### Problem statement
When the line containing "width: 61px ->" appears in the entries below, begin printing there and stop after the line containing "font-size: 32px ->"; print each of those lines exactly and no other line.

### Materials provided
————————

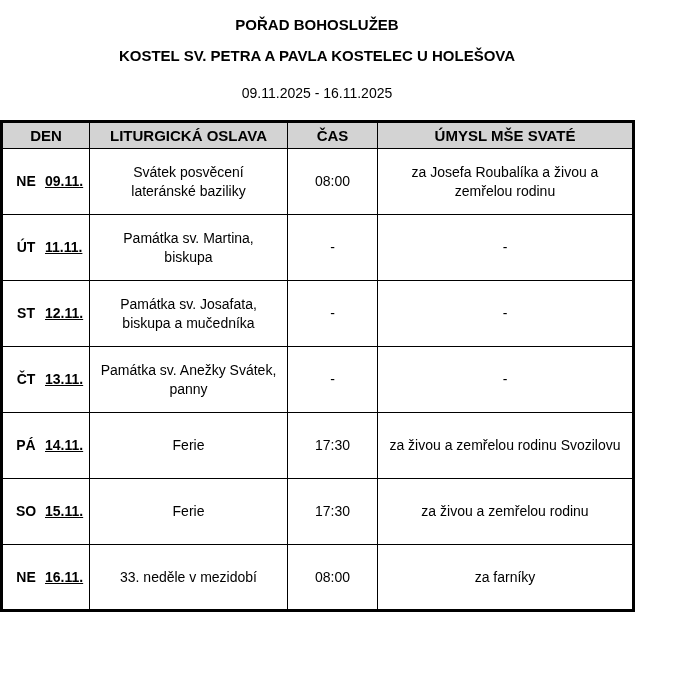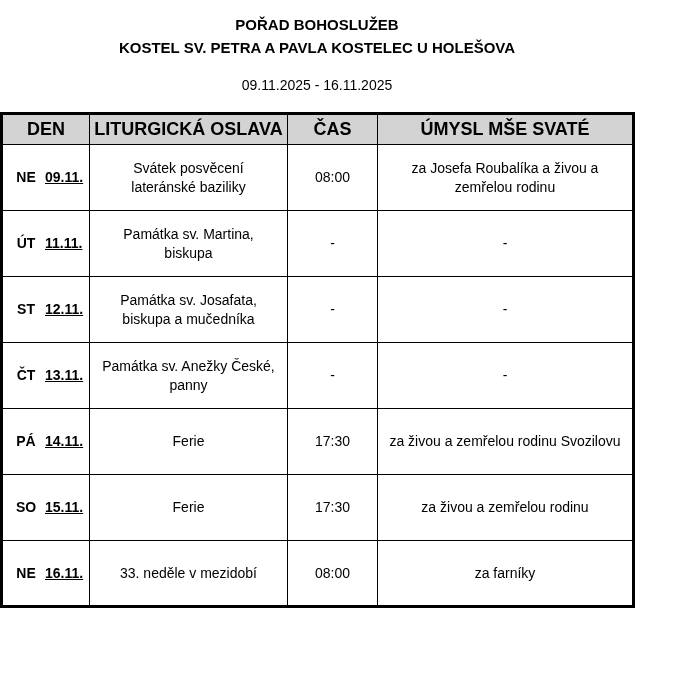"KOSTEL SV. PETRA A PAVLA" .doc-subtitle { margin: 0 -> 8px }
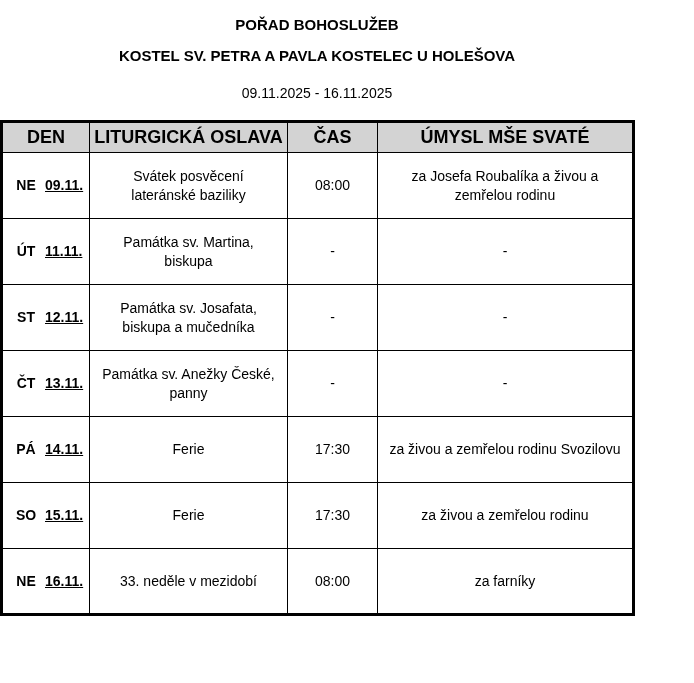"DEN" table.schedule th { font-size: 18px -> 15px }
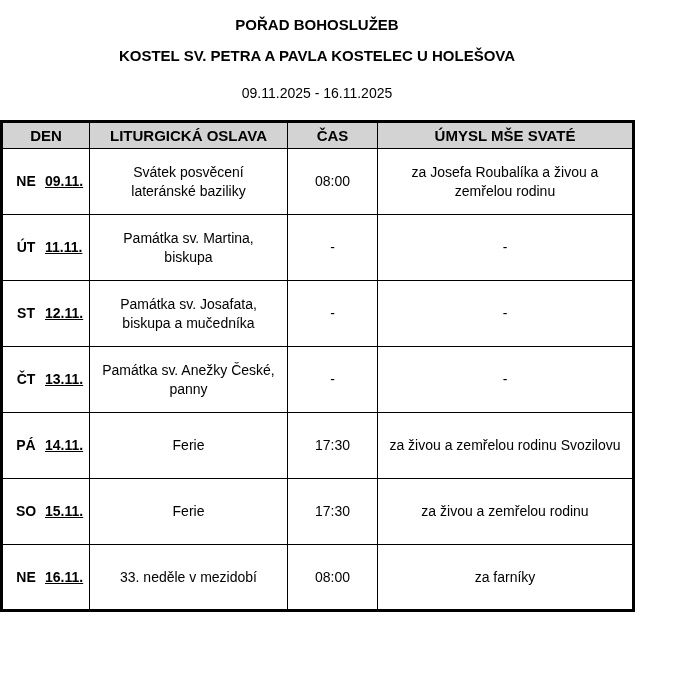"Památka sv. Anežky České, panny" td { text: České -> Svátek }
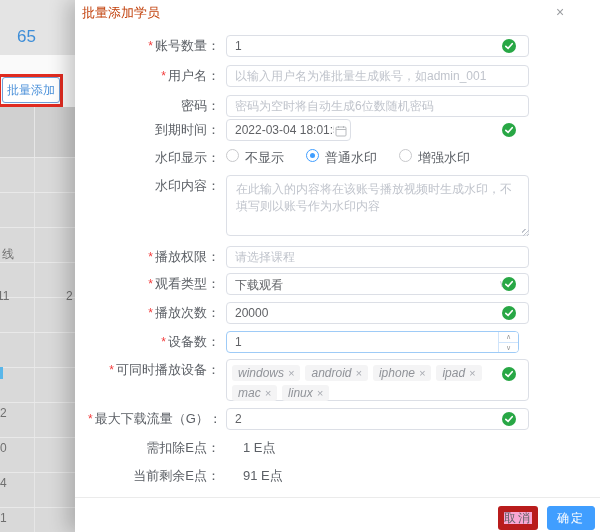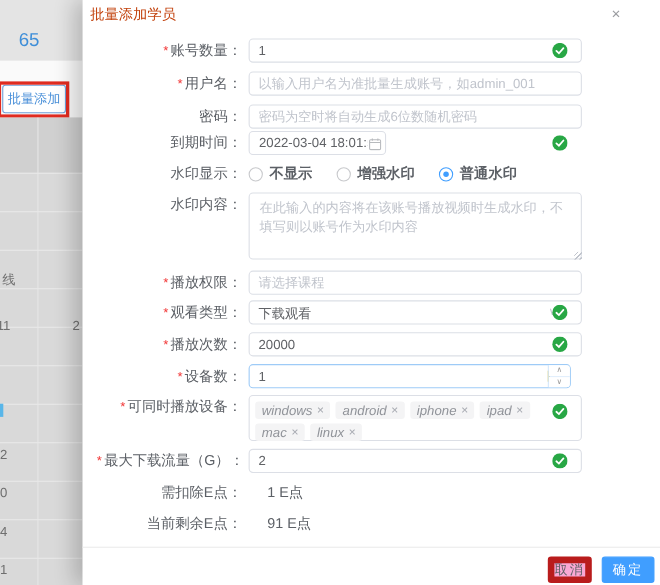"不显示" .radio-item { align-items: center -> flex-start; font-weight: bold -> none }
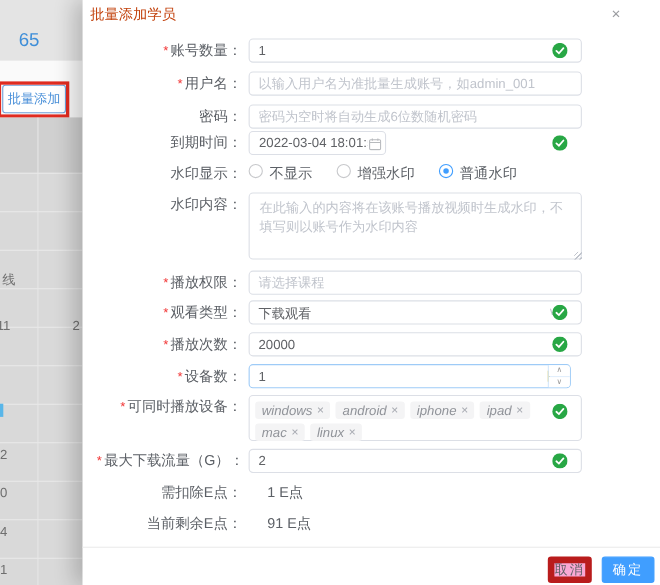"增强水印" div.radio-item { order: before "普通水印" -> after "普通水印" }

————————

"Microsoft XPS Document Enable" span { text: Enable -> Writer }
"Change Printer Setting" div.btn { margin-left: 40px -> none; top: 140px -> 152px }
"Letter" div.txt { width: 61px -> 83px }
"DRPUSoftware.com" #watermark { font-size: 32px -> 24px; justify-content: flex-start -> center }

————————

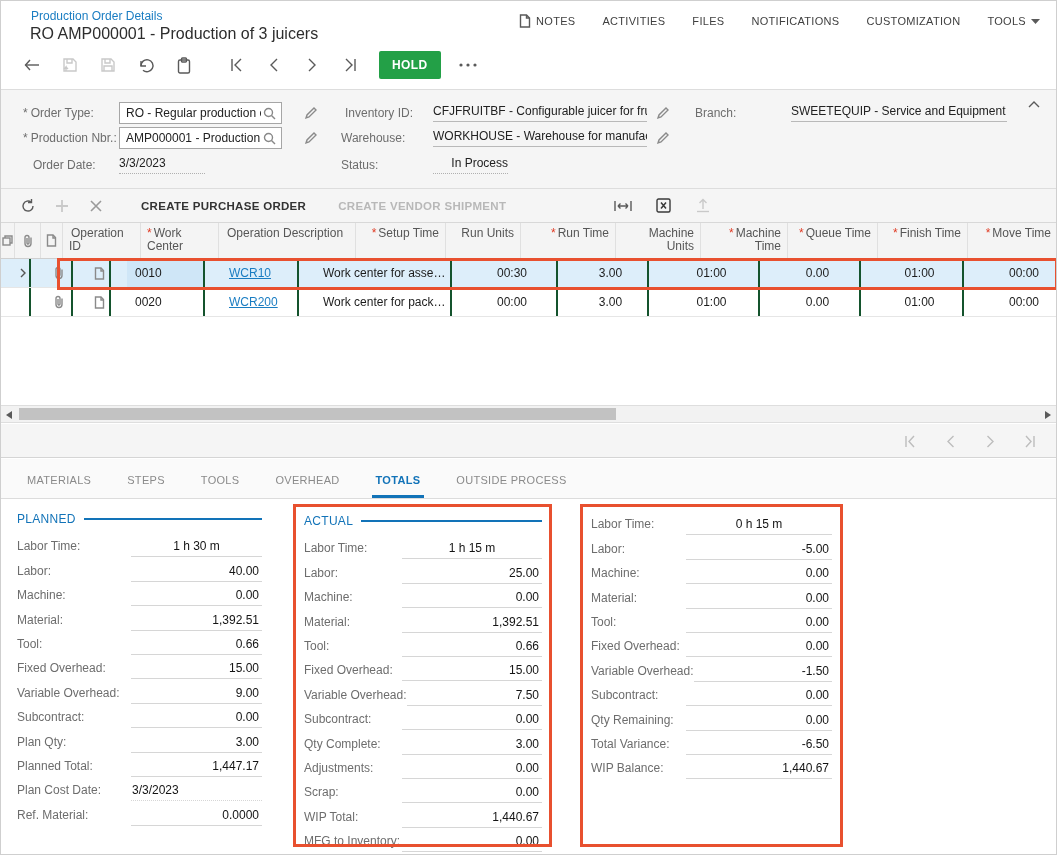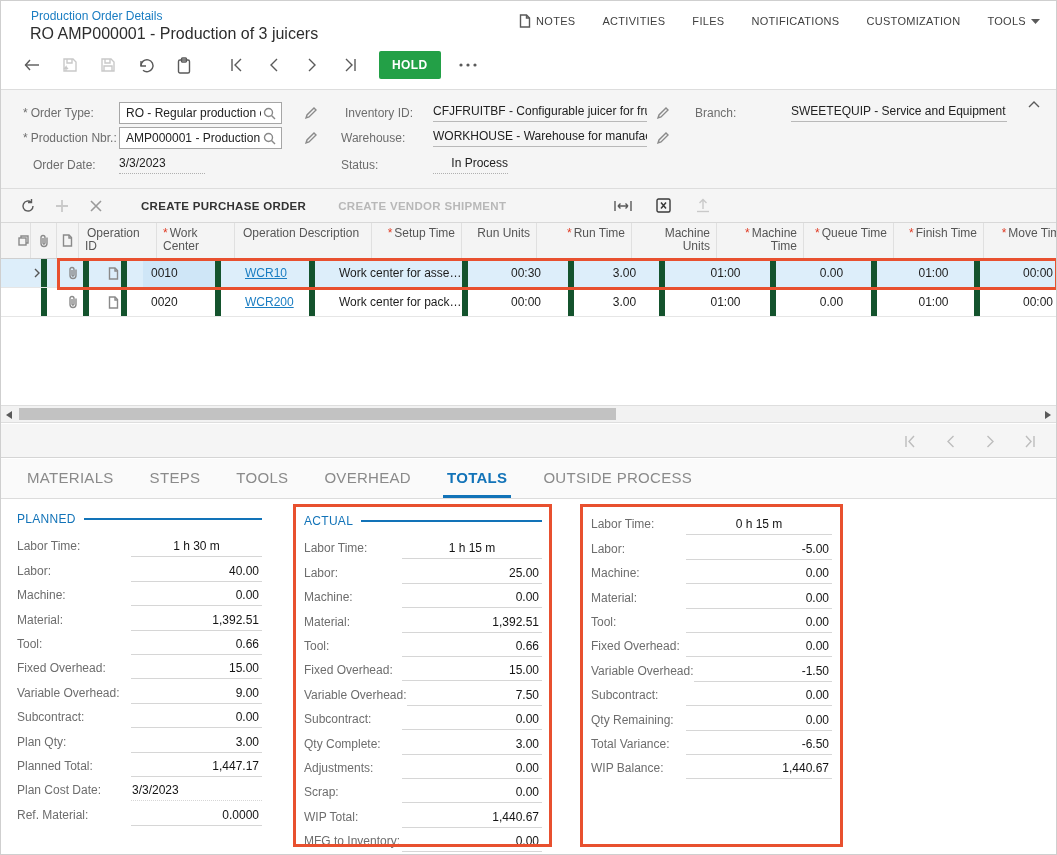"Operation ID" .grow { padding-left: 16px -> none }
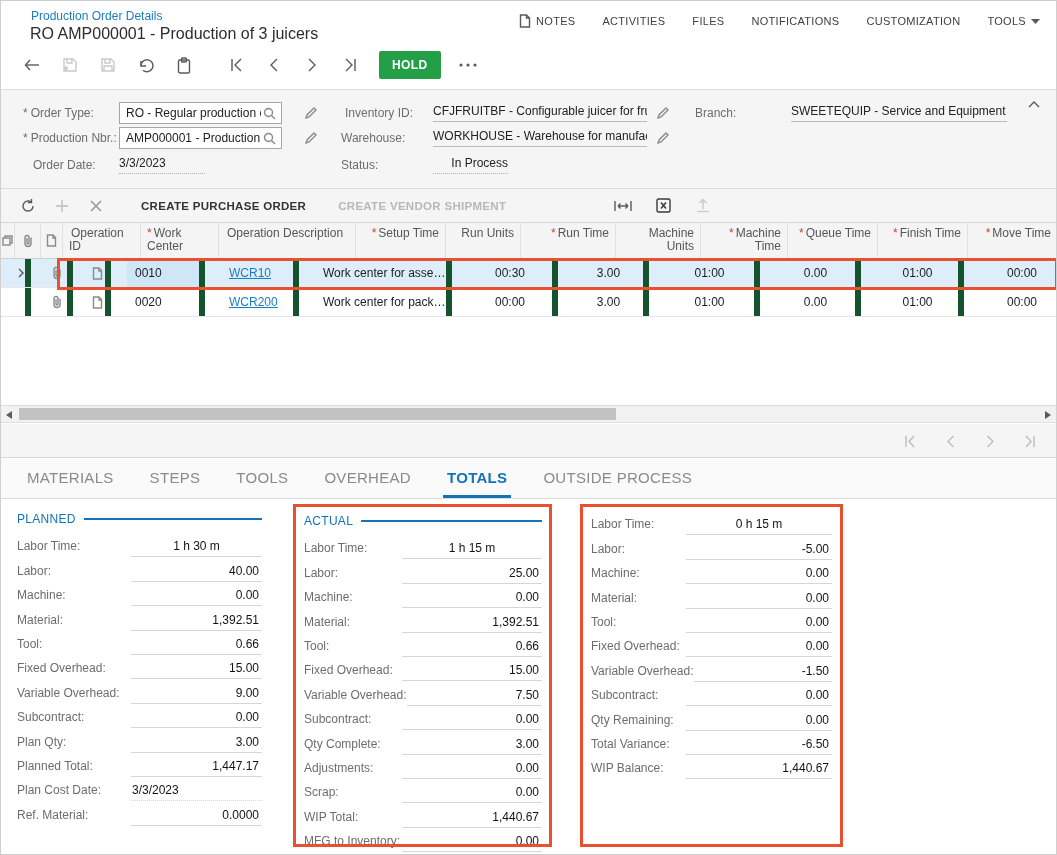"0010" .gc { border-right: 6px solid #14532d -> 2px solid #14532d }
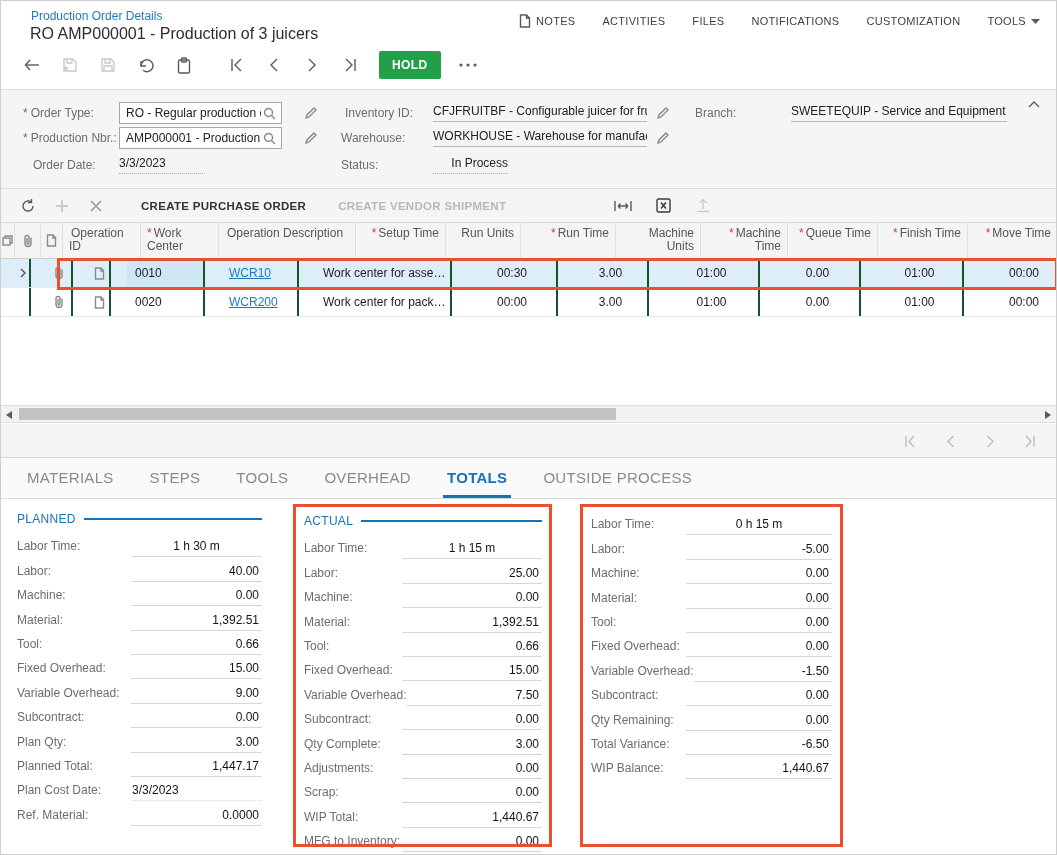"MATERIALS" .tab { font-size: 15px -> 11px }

————————

### Response to the task
"Letter" div.txt { width: 61px -> 83px }
"DRPUSoftware.com" #watermark { font-size: 32px -> 24px; justify-content: flex-start -> center }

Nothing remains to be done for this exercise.